***** Records for this exercise *****
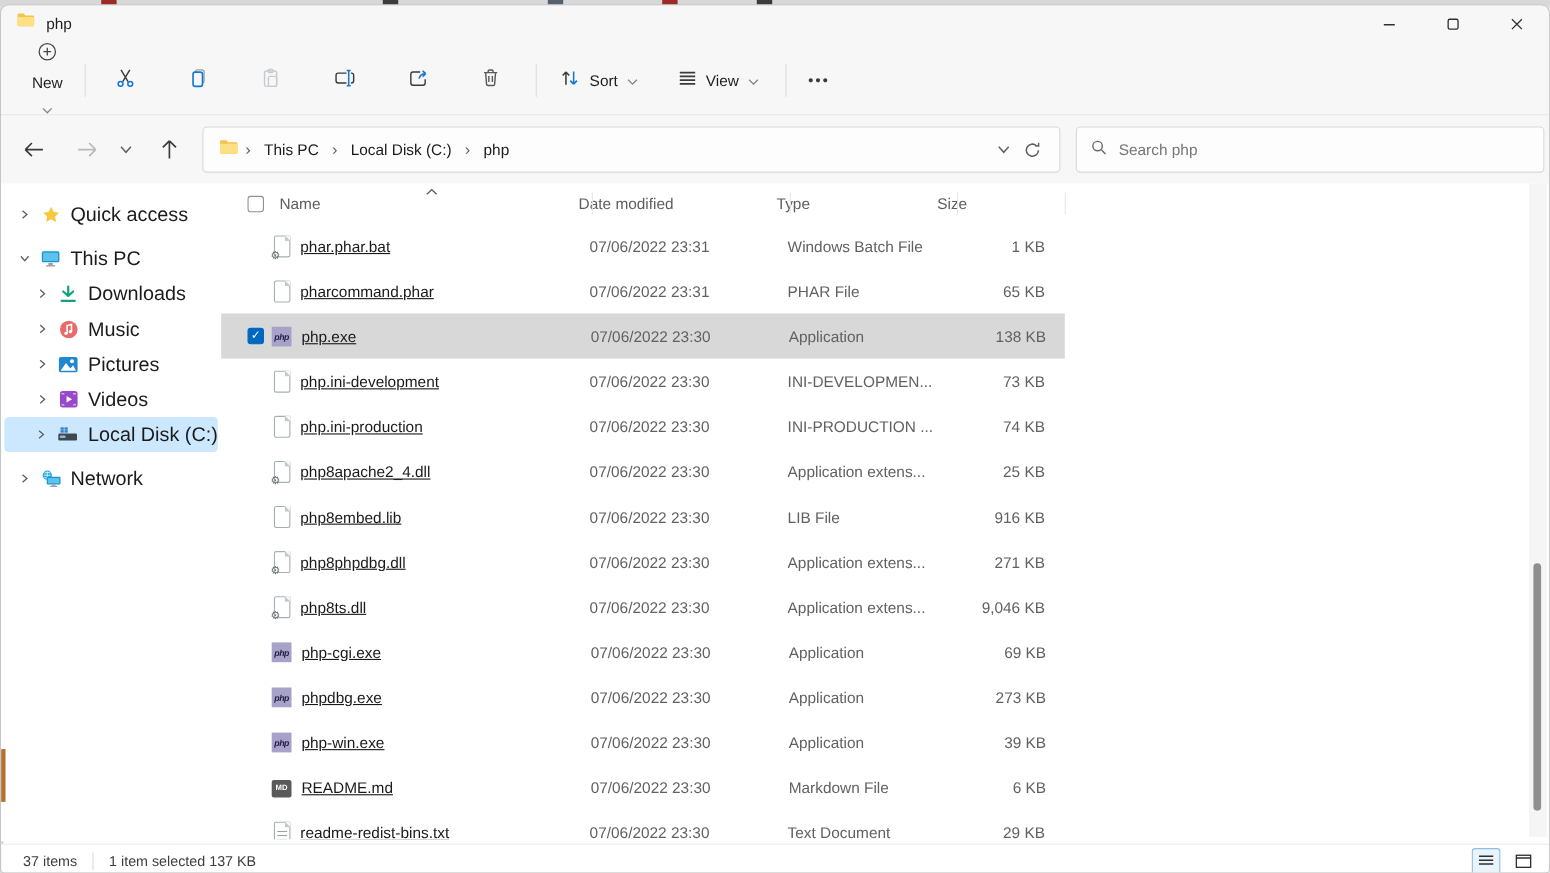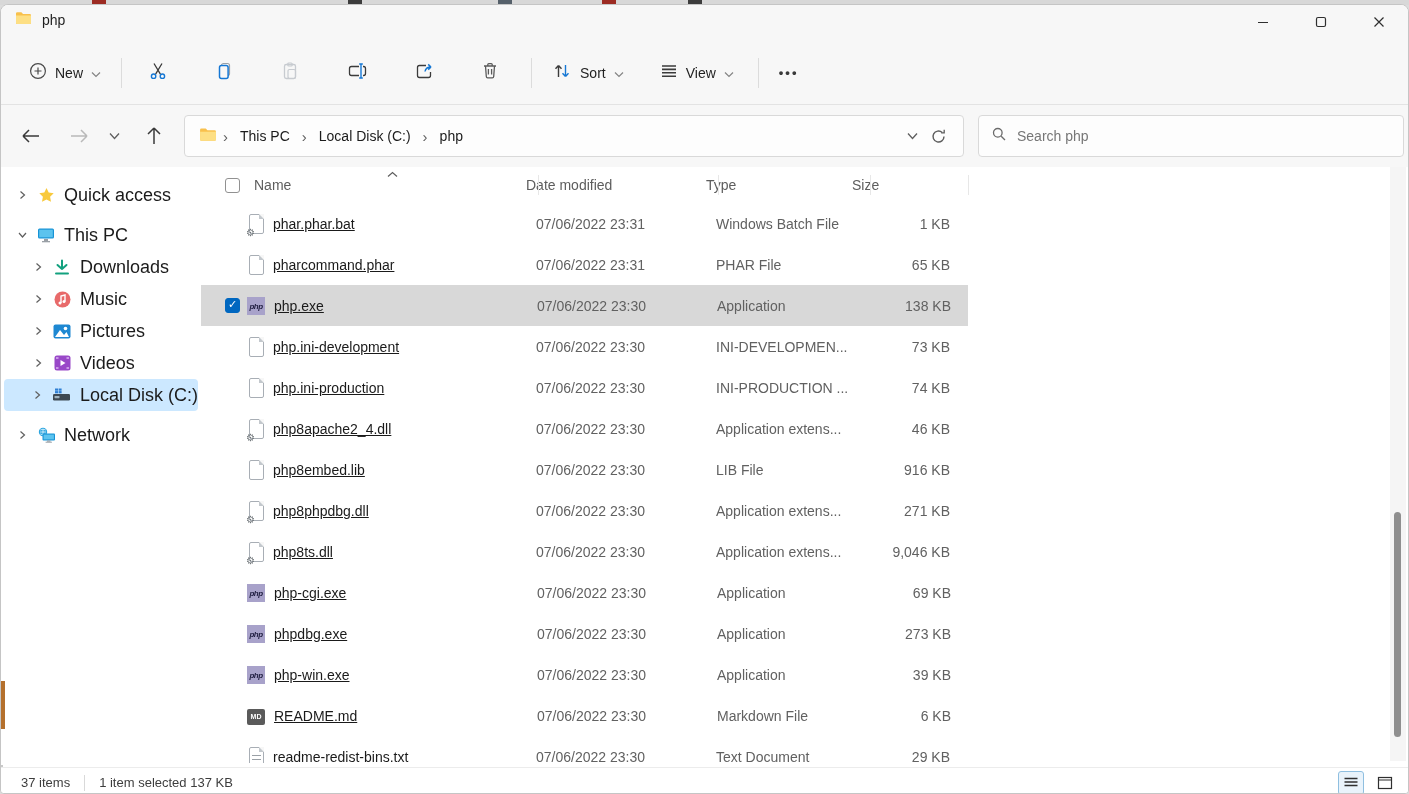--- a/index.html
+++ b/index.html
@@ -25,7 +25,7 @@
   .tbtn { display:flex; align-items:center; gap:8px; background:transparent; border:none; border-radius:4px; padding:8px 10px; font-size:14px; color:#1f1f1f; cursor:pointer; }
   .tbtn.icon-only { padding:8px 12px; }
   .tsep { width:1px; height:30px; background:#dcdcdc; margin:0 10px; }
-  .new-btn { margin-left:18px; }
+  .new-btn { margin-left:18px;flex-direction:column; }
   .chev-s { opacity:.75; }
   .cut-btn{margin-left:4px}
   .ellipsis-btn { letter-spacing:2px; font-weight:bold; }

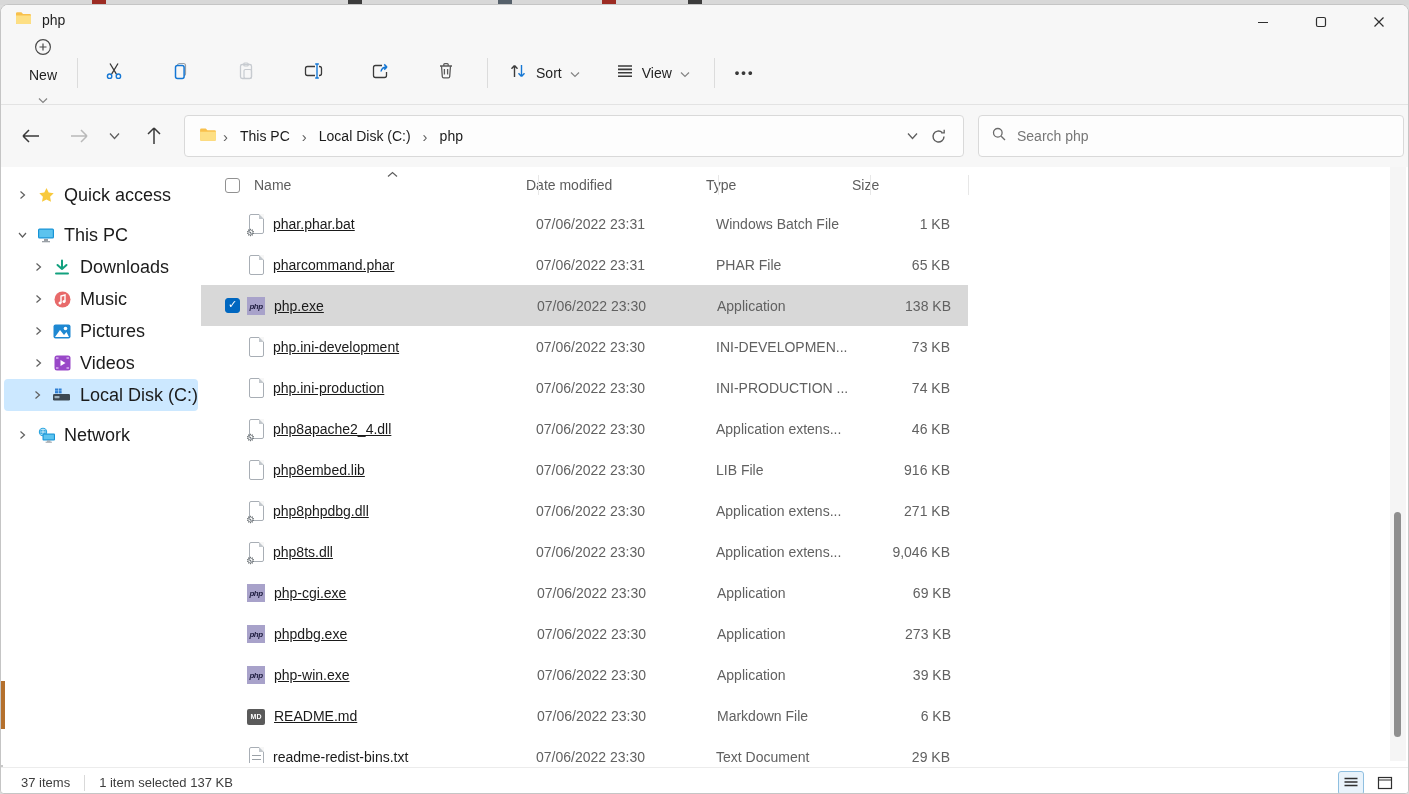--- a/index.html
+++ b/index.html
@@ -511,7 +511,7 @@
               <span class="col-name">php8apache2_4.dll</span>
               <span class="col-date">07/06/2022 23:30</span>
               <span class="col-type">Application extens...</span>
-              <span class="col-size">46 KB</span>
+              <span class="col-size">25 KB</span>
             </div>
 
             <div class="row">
*****
***** Records for this exercise *****
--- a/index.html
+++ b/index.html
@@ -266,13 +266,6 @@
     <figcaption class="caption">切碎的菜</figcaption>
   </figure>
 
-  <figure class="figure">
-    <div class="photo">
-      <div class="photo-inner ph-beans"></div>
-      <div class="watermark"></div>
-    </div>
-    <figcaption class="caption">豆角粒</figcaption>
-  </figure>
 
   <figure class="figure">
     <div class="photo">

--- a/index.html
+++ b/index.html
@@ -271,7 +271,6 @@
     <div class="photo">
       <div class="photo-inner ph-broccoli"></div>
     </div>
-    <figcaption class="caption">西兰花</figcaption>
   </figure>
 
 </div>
*****
Every line of the listing that includes the word "photo" belongs in the answer.

◆ **Solution**:
-    <div class="photo">
-      <div class="photo-inner ph-beans"></div>
     <div class="photo">
     <div class="photo">
       <div class="photo-inner ph-broccoli"></div>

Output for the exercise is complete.